> How to complete this task:
The required output is the line with "discount: 766.32 -> 100.00" through the final line of the entries, each one exactly as it stands.

> Supplied data:
------------

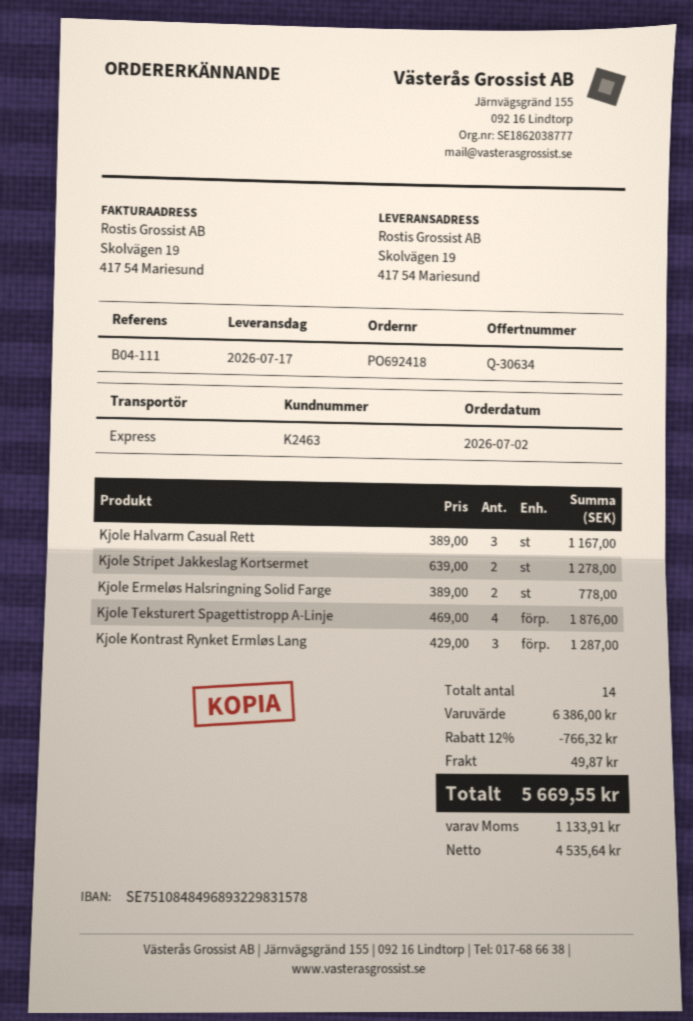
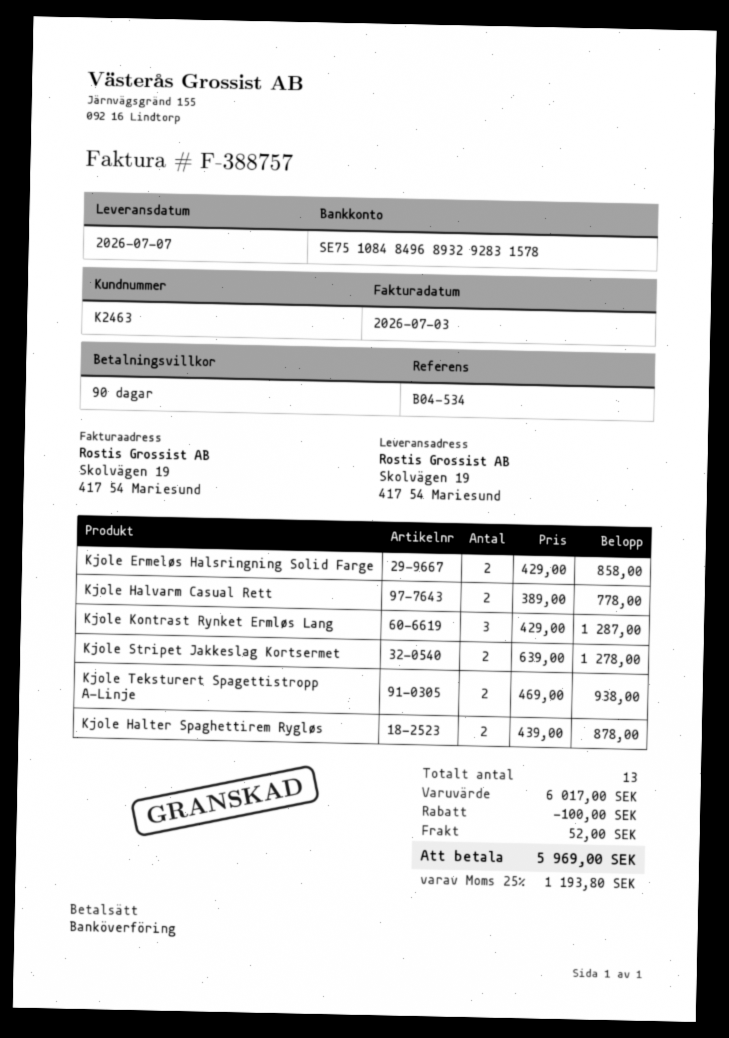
delivery date: 2026-07-17 -> 2026-07-07
reference: B04-111 -> B04-534
bank account: SE7510848496893229831578 -> SE7510848496893292831578
Kjole Halvarm Casual Rett: 3 x 389.00 = 1167.00 -> 2 x 389.00 = 778.00
Kjole Ermeløs Halsringning Solid Farge: 2 x 389.00 = 778.00 -> 2 x 429.00 = 858.00
Kjole Teksturert Spagettistropp A-Linje: 4 x 469.00 = 1876.00 -> 2 x 469.00 = 938.00
Kjole Halter Spaghettirem Rygløs: none -> 2 x 439.00 = 878.00
total quantity: 14 -> 13
subtotal: 6386.00 -> 6017.00
discount: 766.32 -> 100.00
shipping: 49.87 -> 52.00
tax: 1133.91 -> 1193.80
total: 5669.55 -> 5969.00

------------

> Task solution:
discount: 766.32 -> 100.00
shipping: 49.87 -> 52.00
tax: 1133.91 -> 1193.80
total: 5669.55 -> 5969.00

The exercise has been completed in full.